Each magnet is pushed by its own coil's field wave through the 12-well landscape, integrated honestly — which is why a single tone never moves it and only certain two-tone beats do. The coupling between devices is genuine dipole–dipole force: each slug sits in the summed field of all the others and is pulled or pushed accordingly. Flip any magnet's polarity and its poles and orbit direction reverse.
EFH1's magnetization is modeled from first principles: it concentrates the field the magnet feels (Langevin saturation) and adds magnetoviscous drag that rises with field strength. This is why the running state is stable and volume sets speed. All fluid terms depend only on field magnitude or velocity, so they can never fake motion from a single tone — that law is preserved by construction.

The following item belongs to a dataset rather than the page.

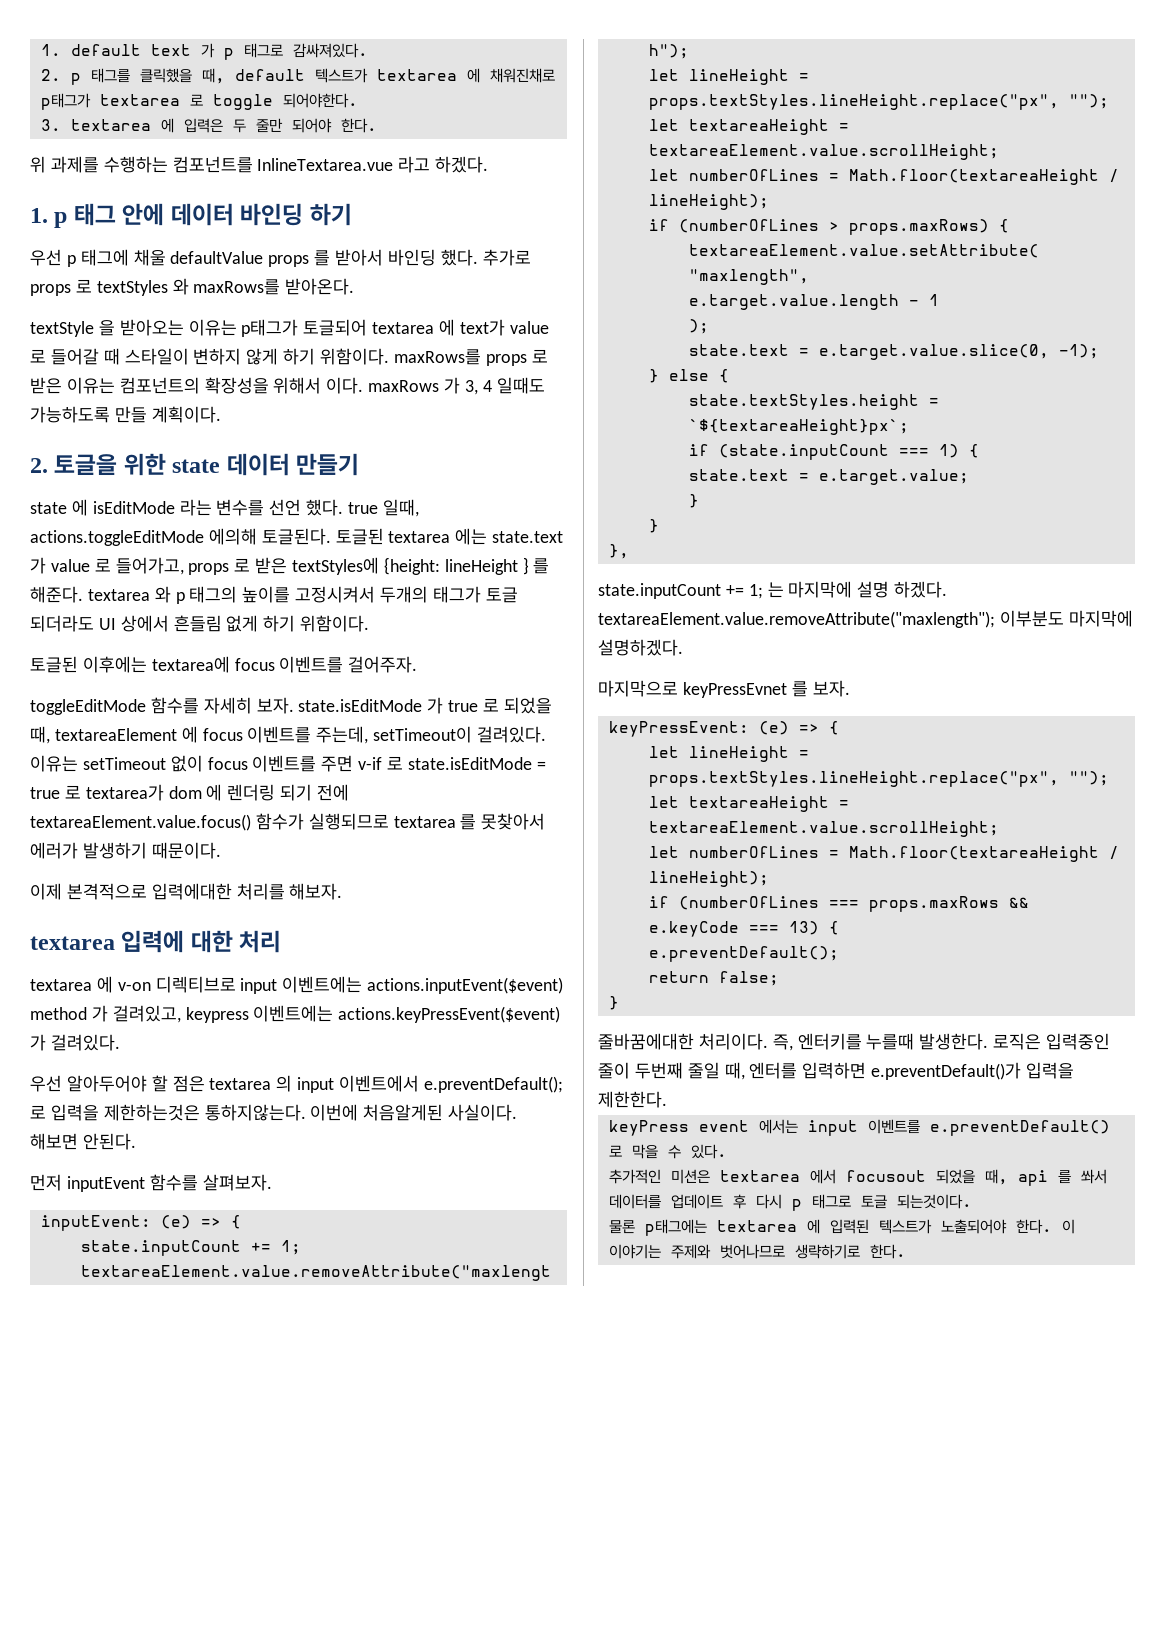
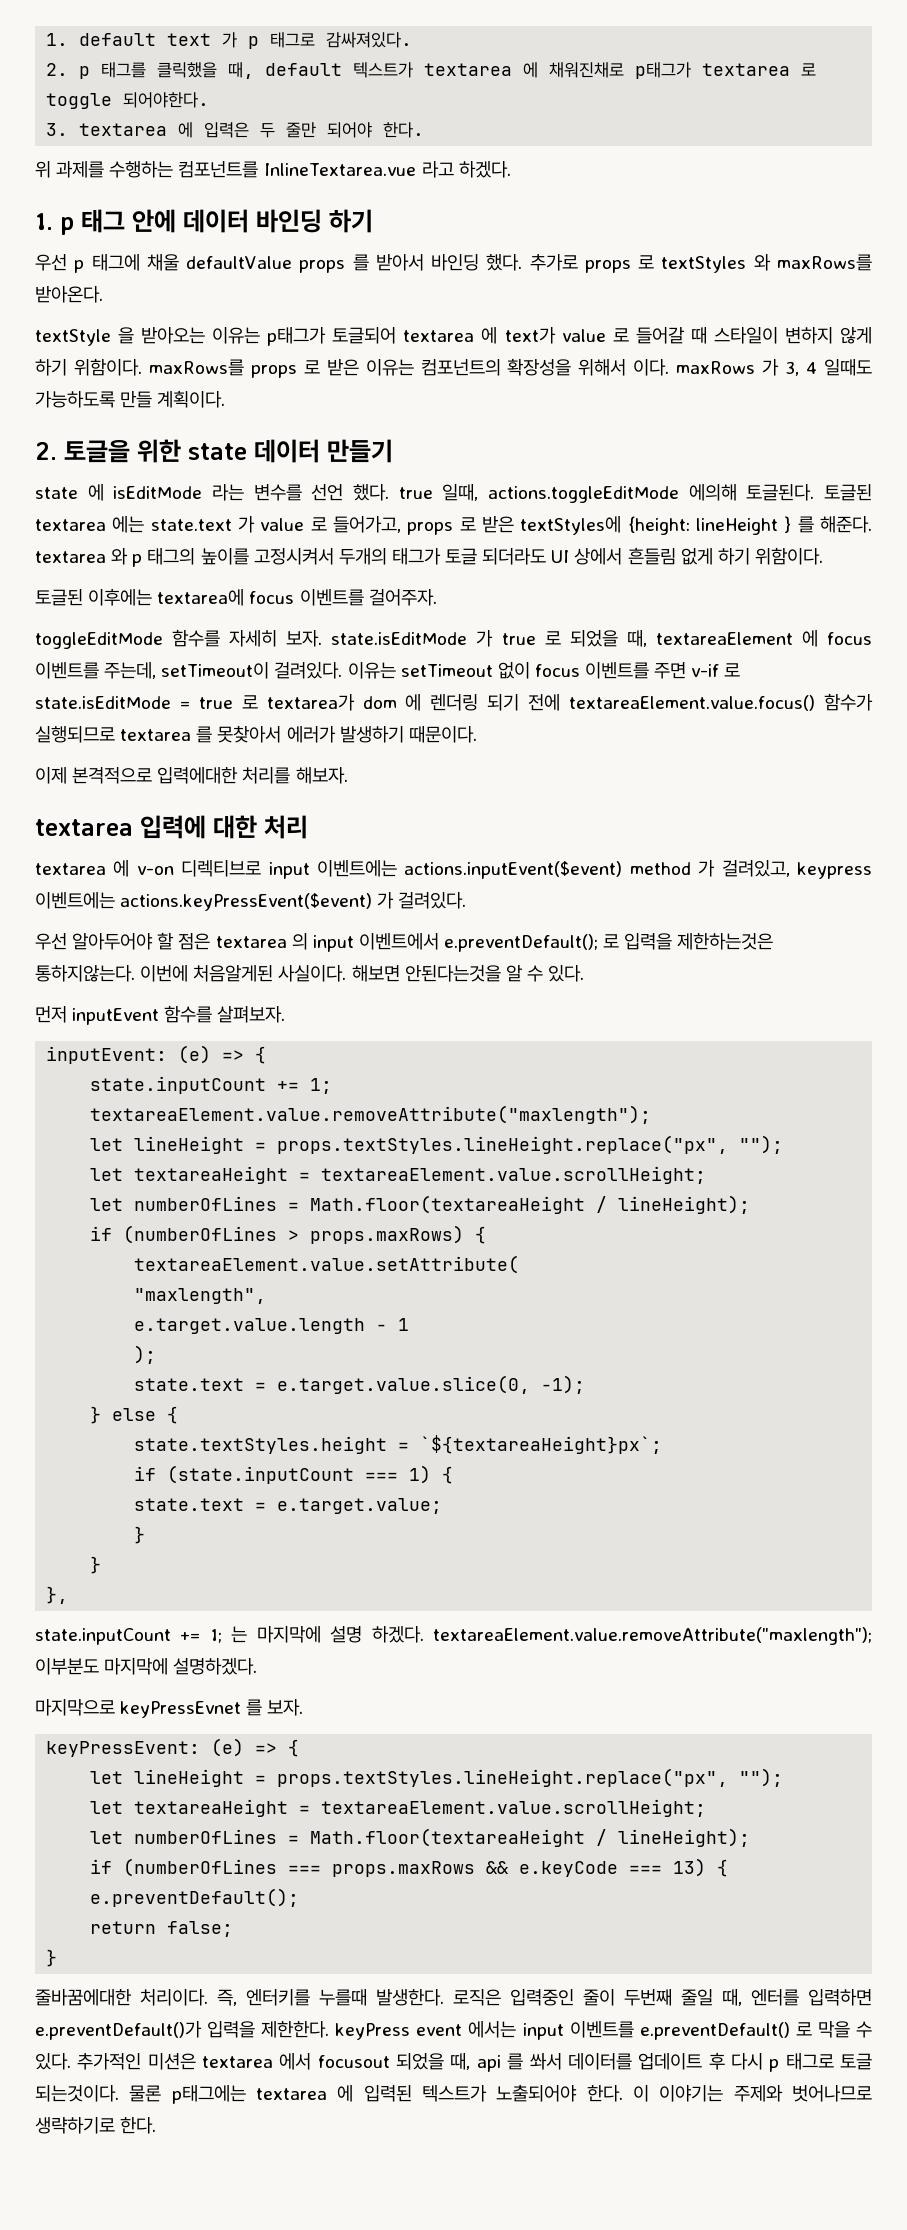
[82,1133,136,1150] 안된다. -> [404,965,585,982] 안된다는것을 알 수 있다.
(667, 1099) // -> (330, 2029) none
(727, 1151) // -> (71, 2061) none
(972, 1201) // -> (119, 2093) none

The magnet is treated as a point-plus-extended dipole, and the coupling uses the dipole approximation — exact for magnets separated by more than their size, which holds here. The fluid is a mean-field model, not a full nonlinear ferrohydrodynamic solve (no browser does that). Use this to brute-force which tone families move the magnets and how the array couples, then verify the promising ones on the bench. The map is a guide, not gospel.
Set different tones per device, flip magnets, change spacing and count, and watch the speed readouts. Combinations that move magnets light up; most won't. That's the real, surprising behavior of a nonlinear driven array.